Changemakers: Capital Caring Health’s Gary Bacher

Gary Bacher in January became chief of strategy, policy and legal affairs for Virginia-based Capital Caring Health, which provides hospice, palliative care, home-based primary care and other services to seniors and the seriously ill.

Prior to joining Capital Caring Health, Bacher served as chief strategy officer for the Center for Medicare & Medicaid Innovation (CMMI), where he spearheaded the development of new payment models expected to have a profound impact on hospice and palliative care providers, including the Primary Care First initiative and its Serious Illness Population model, set to launch in 2021.

In this Changemakers interview, Bacher discusses the role that payment models play in driving change in the health care space and the additional changes needed to fully integrate hospice and palliative services into the wider care continuum.


I find it interesting that you went from CMMI, which addresses the entire health care system, to Capital Caring Health, which focuses on hospice, palliative care and other home- and community-based services. What do you see is your own personal mission in relation to hospice palliative and end-of-life care?

It’s really providing an opportunity for beneficiaries or families and caregivers to access a better system of care, and I really believe that happens when providers and others are able to take full care for a population of patients who have serious or advanced illness, and see them all the way through from the time that they develop the advanced illness through the end of life.

You participated in the development of the Primary Care First and Serious Illness Population models during your tenure at CMMI, in which many hospice and palliative care providers are planning to participate. What was your role as those programs came together, and where did you see hospice and palliative care providers fitting into those programs?


As the Chief Strategy Officer for CMMI, I oversaw the development of those and other new models that came out. My role was to ensure that the model is designed and focused on finding those beneficiaries, who are really in need of better coordinated care, particularly in terms of the Serious Illness Population [payment model].

That focus on finding those beneficiaries was central to the model, as was the idea of not trying to disrupt care patterns and accountabilities that were already in place, or beneficiaries who were already being cared for, whether through an ACO [accountable care organization] or obviously a Medicare Advantage plan. It was really honing in on those individuals who had serious illness are experiencing a fragmented care pattern.

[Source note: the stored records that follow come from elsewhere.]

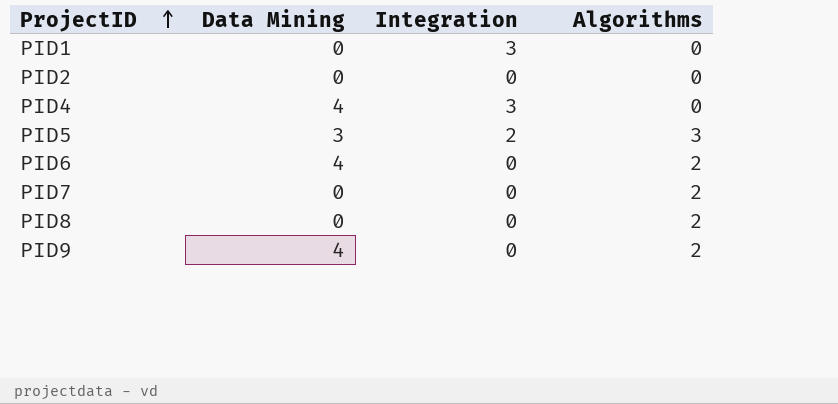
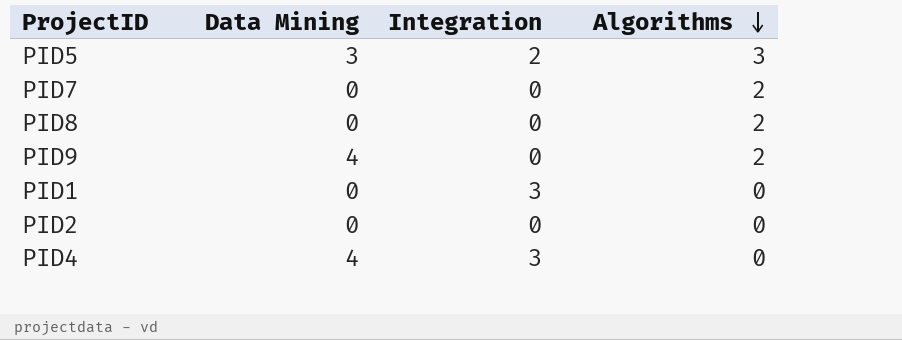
row order: ProjectID ascending -> Algorithms descending
row PID6: 4 | 0 | 2 -> none

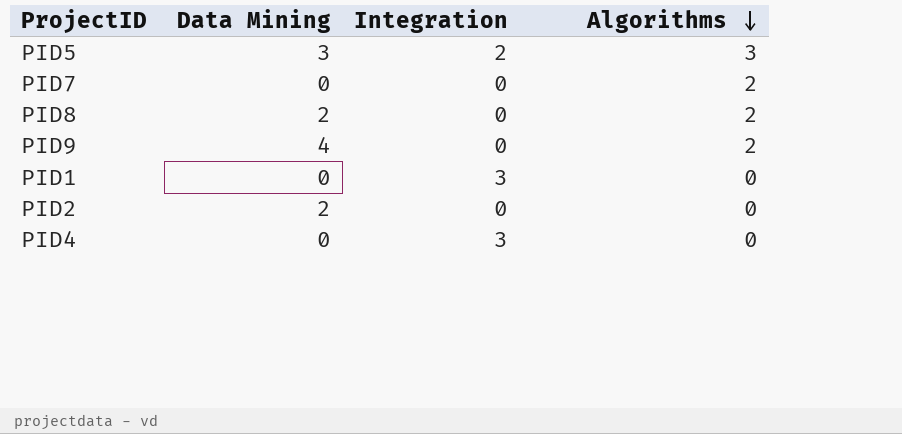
PID8 | Data Mining: 0 -> 2
PID2 | Data Mining: 0 -> 2
PID4 | Data Mining: 4 -> 0

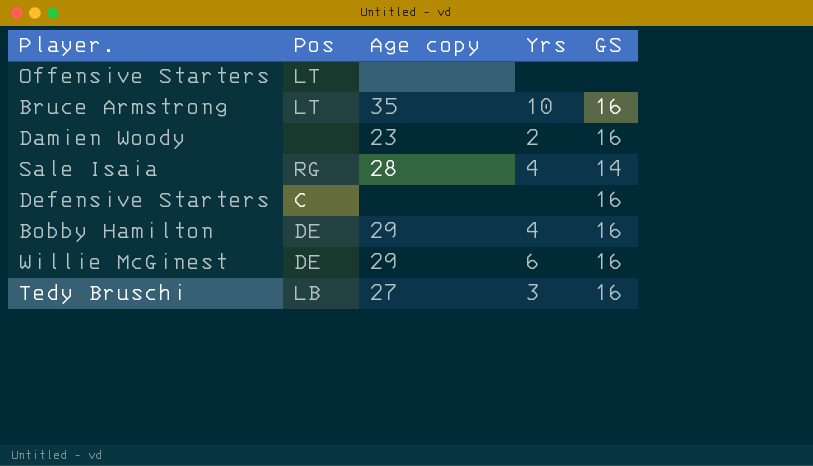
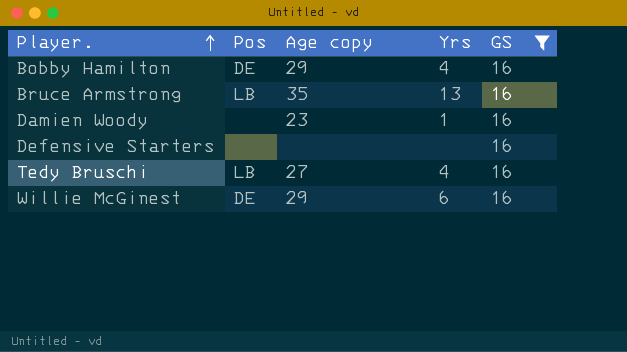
filter: none -> GS = 16
row order: none -> Player. ascending
Bruce Armstrong | Pos: LT -> LB
Bruce Armstrong | Yrs: 10 -> 13
Damien Woody | Yrs: 2 -> 1
Defensive Starters | Pos: C -> none
Tedy Bruschi | Yrs: 3 -> 4

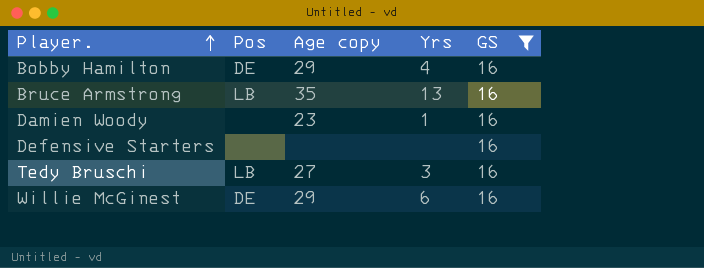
Tedy Bruschi | Yrs: 4 -> 3

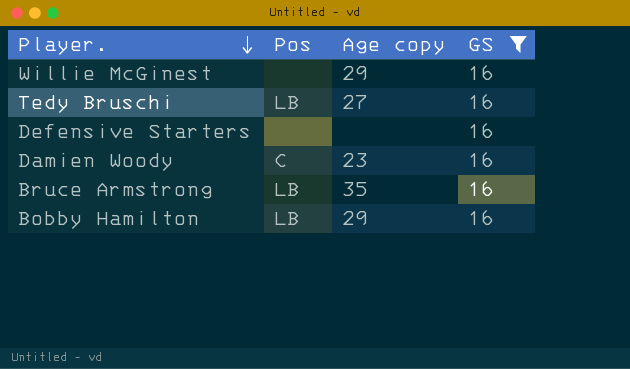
row order: Player. ascending -> Player. descending
column Yrs | position: 4 -> none
Willie McGinest | Pos: DE -> none
Damien Woody | Pos: none -> C
Bobby Hamilton | Pos: DE -> LB

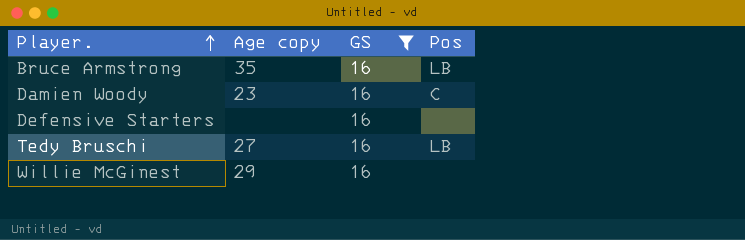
row order: Player. descending -> Player. ascending
column Pos | position: 2 -> 4
row Bobby Hamilton: LB | 29 | 16 -> none

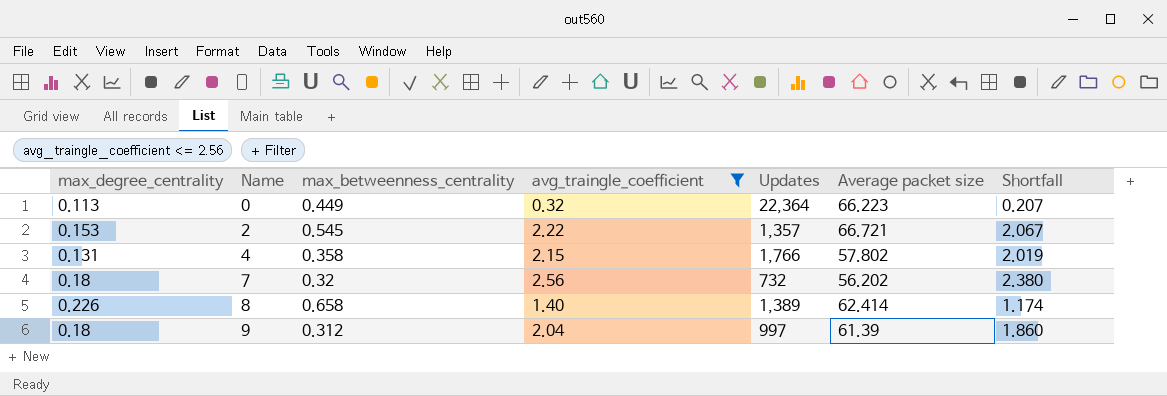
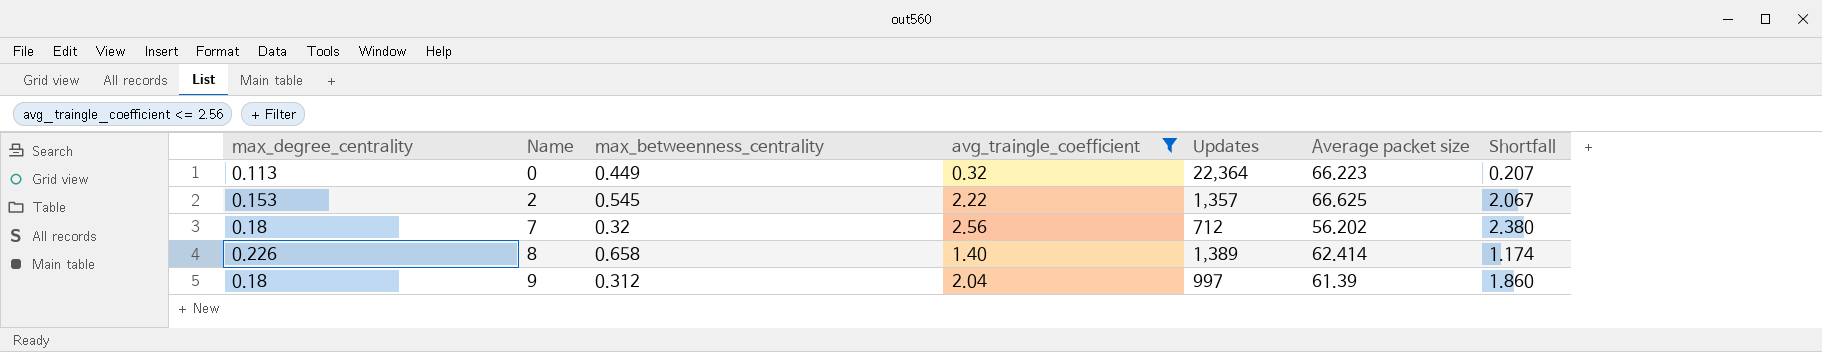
row 4: 0.131 | 0.358 | 2.15 | 1,766 | 57.802 | 2.019 -> none
2 | Average packet size: 66.721 -> 66.625
7 | Updates: 732 -> 712

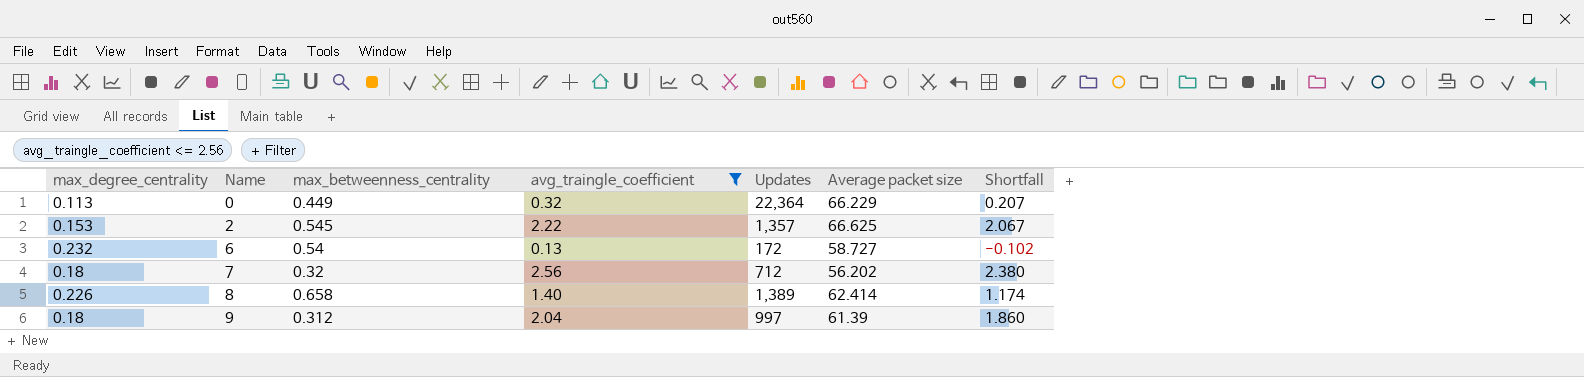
0 | Average packet size: 66.223 -> 66.229
row 6: none -> 0.232 | 0.54 | 0.13 | 172 | 58.727 | -0.102

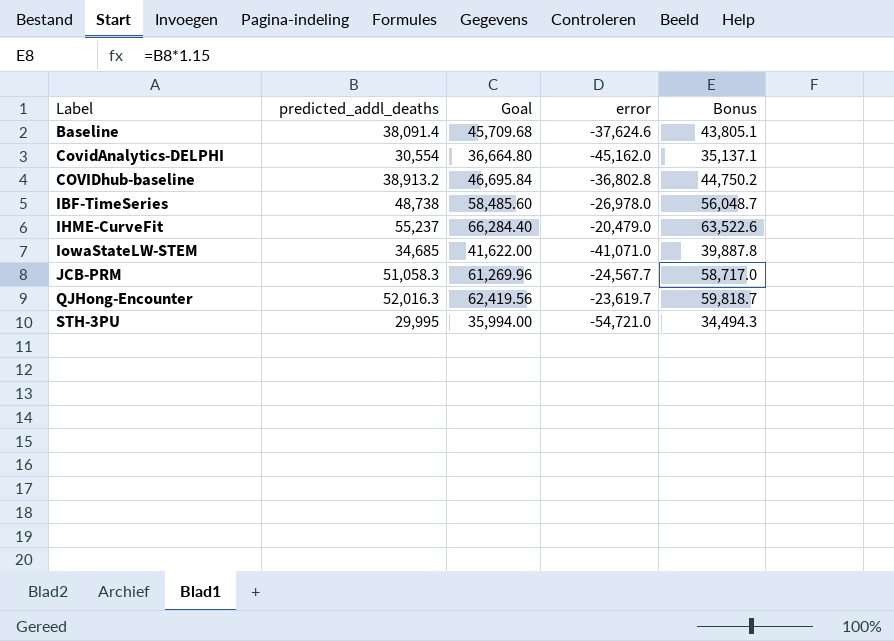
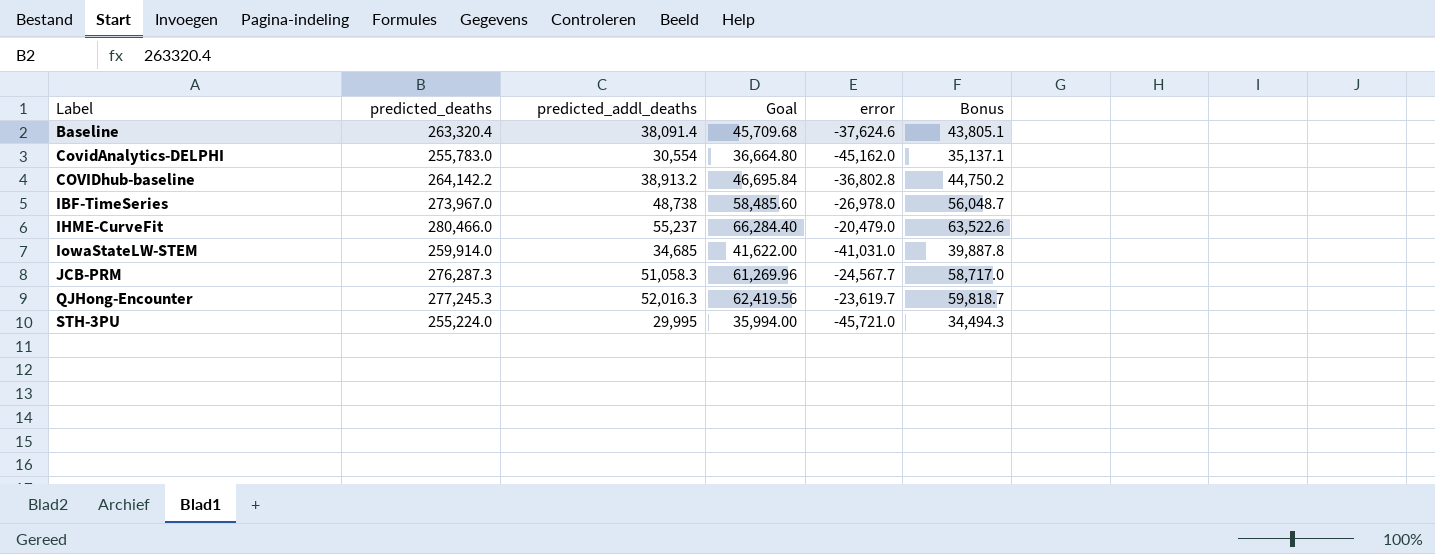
column predicted_deaths | position: none -> 2
IowaStateLW-STEM | error: -41,071.0 -> -41,031.0
STH-3PU | error: -54,721.0 -> -45,721.0

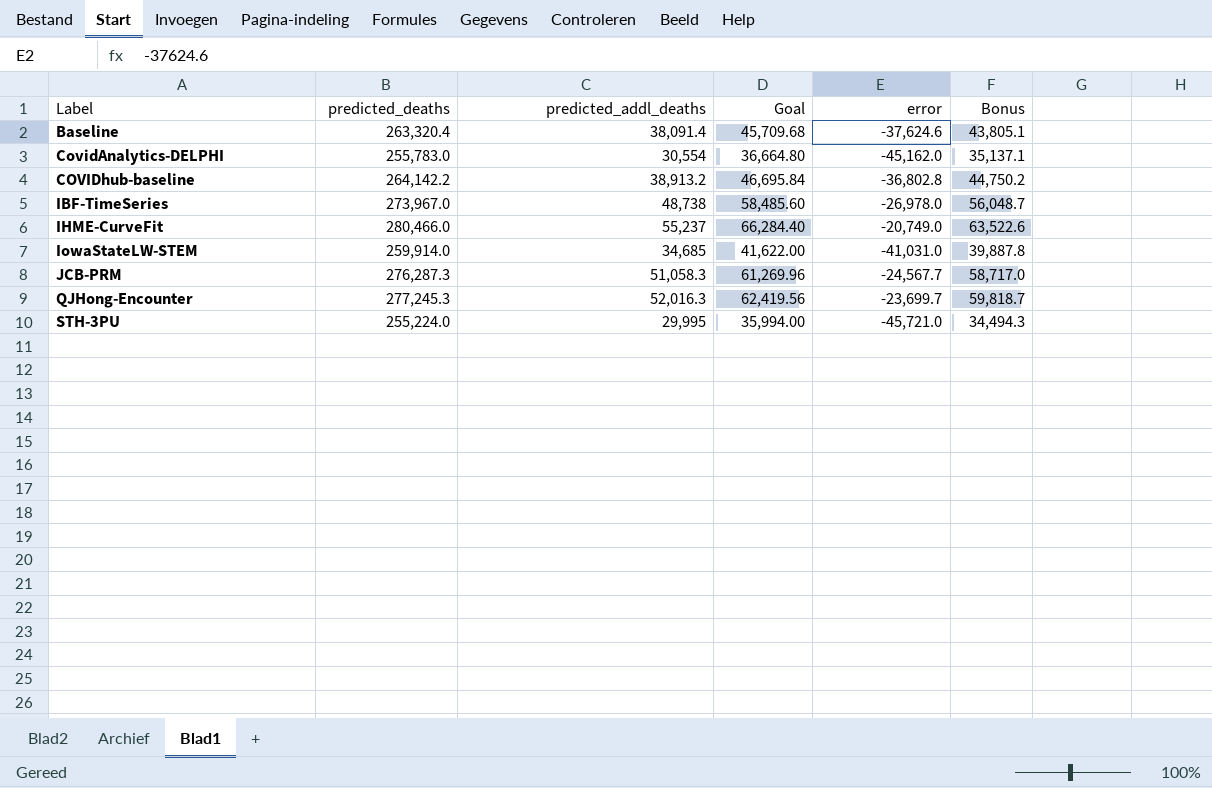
IHME-CurveFit | error: -20,479.0 -> -20,749.0
QJHong-Encounter | error: -23,619.7 -> -23,699.7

With respect to hospice and palliative care, they were always thought to be an important piece, knowing that hospice organizations and palliative care organizations obviously have a lot of experience caring holistically for people with advanced illness. So it was trying to make sure that the model would give those organizations an opportunity to participate, ultimately to help the beneficiary transition into a longer-term care setting, whether a Primary Care First practice, an ACO or ultimately into hospice.

Among the goals of these emerging payment models are improving quality and, as you said, improving care coordination and reducing costs. Do you believe that payment models are the best mechanisms for achieving these goals? Are there other things that perhaps the organizations themselves or government needs to do to also further these goals?

We really need to think about how care should be changed. What are the barriers preventing people from providing the types of care that they want to provide, whether that is non-clinical service or services that aren’t paid for in a fee-for service-system? The first thing is to really imagine what’s the care redesign, and the barriers that keep somebody from doing that.

That’s always the first question I ask: Why doesn’t this happen today? If you can identify the barriers, you can come up with a payment that is designed to eliminate those barriers. The way I usually think about payment is in terms of asking whether it makes the care possible. It comes at sort of the back end in terms of thinking through how we make sure that the model of care that we’re trying to facilitate actually can be done in a sustainable way.

You really have to think about how the payment fits into the rest of the model in context and in terms of the broader interests of government and others to try to help advance care for people with serious and advanced illness. The payment model is a piece of it, but I think really the first thing to do is to envision the problems in the current system and ask what better care looks like, and then work towards removing those barriers with payment as a piece of that.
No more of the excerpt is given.